- [EXERCISE MATERIAL]:
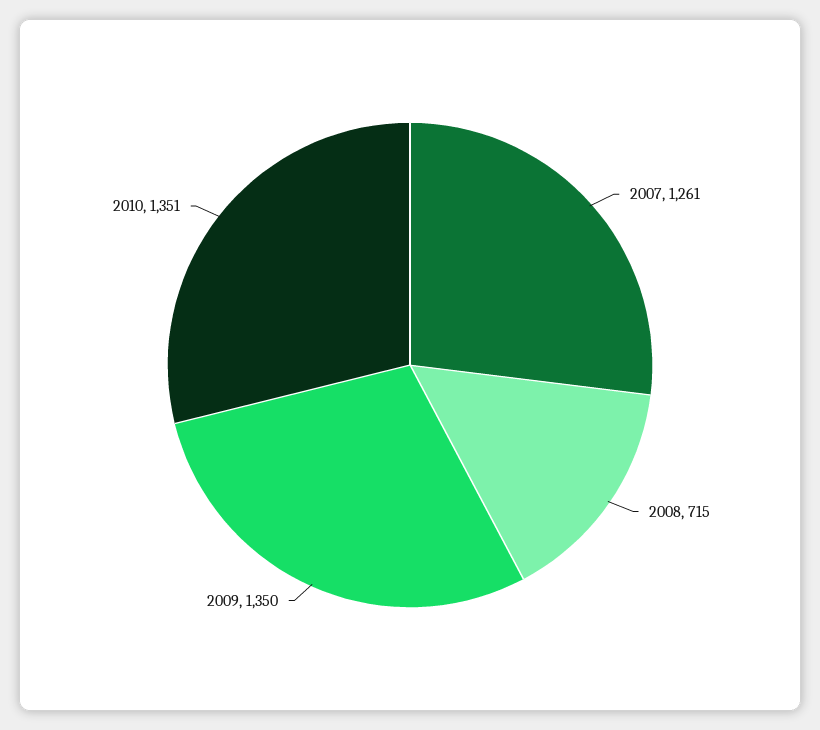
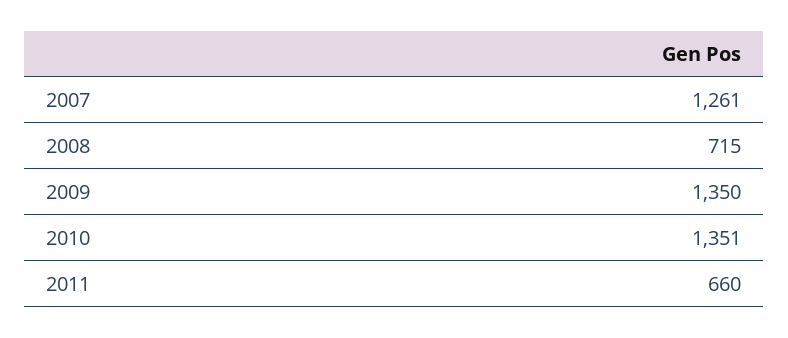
2011: none -> 660

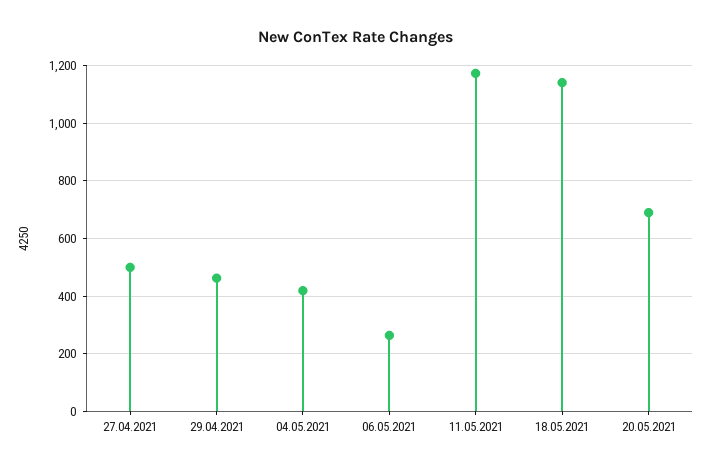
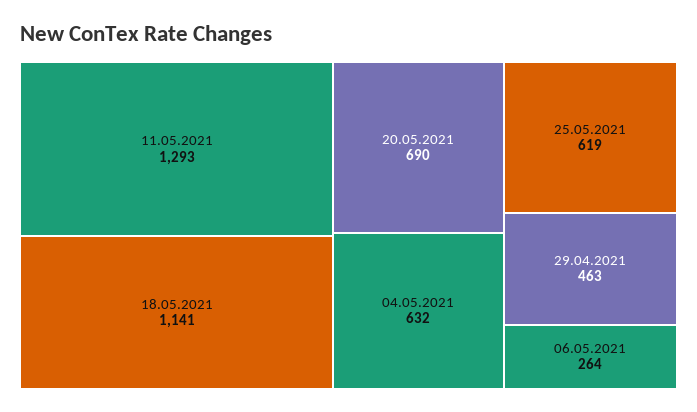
27.04.2021: 500 -> none
04.05.2021: 425 -> 632
11.05.2021: 1175 -> 1293
25.05.2021: none -> 619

- [TASK DETAILS]: Find the string "none" in the entries above and return each line that holds it.

- [RESULT]:
2011: none -> 660
27.04.2021: 500 -> none
25.05.2021: none -> 619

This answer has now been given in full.